§ **YOUR ASSIGNMENT**: Images within the entries are to be omitted; the remainder must be reproduced exactly.

§ **DATA IN THIS EXERCISE**:
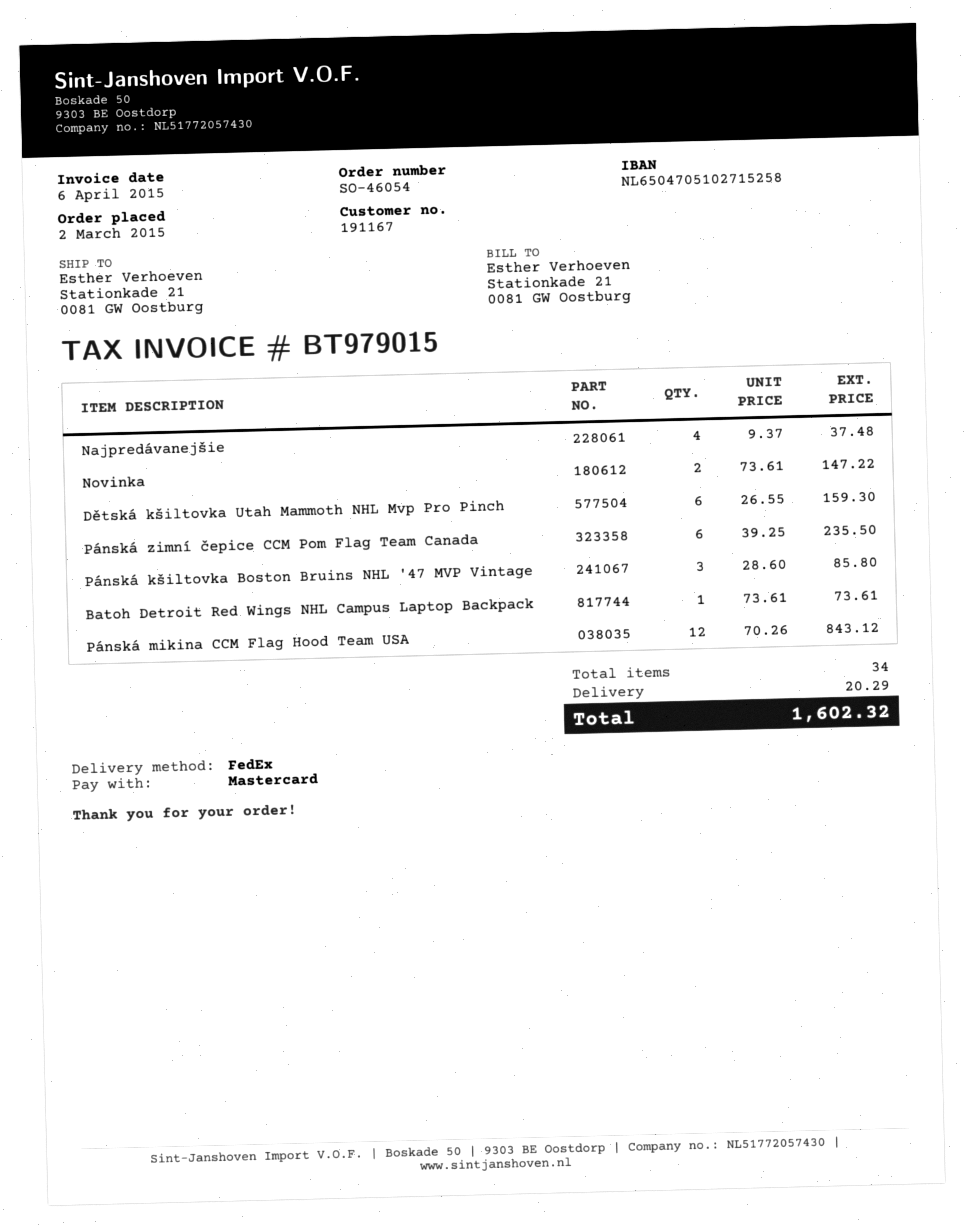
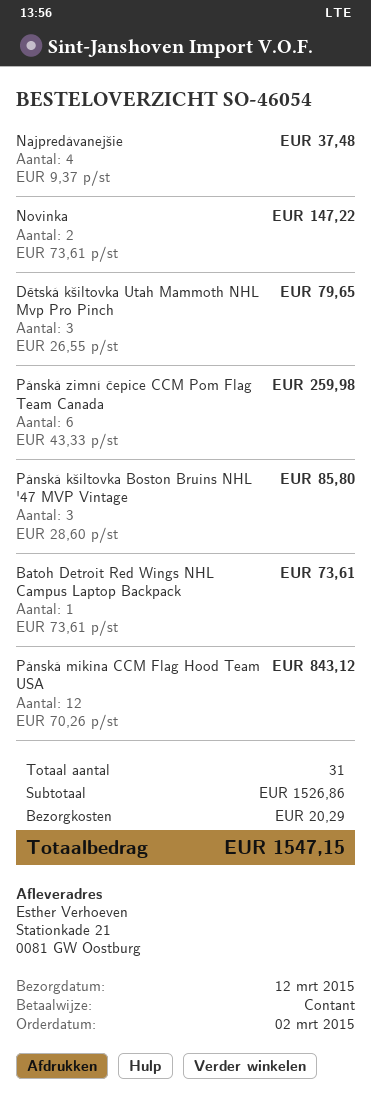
payment method: Mastercard -> cash
Dětská kšiltovka Utah Mammoth NHL Mvp Pro Pinch: 6 x 26.55 = 159.30 -> 3 x 26.55 = 79.65
Pánská zimní čepice CCM Pom Flag Team Canada: 6 x 39.25 = 235.50 -> 6 x 43.33 = 259.98
total quantity: 34 -> 31
total: 1602.32 -> 1547.15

§ **ANSWER FOR THE TASK**:
payment method: Mastercard -> cash
Dětská kšiltovka Utah Mammoth NHL Mvp Pro Pinch: 6 x 26.55 = 159.30 -> 3 x 26.55 = 79.65
Pánská zimní čepice CCM Pom Flag Team Canada: 6 x 39.25 = 235.50 -> 6 x 43.33 = 259.98
total quantity: 34 -> 31
total: 1602.32 -> 1547.15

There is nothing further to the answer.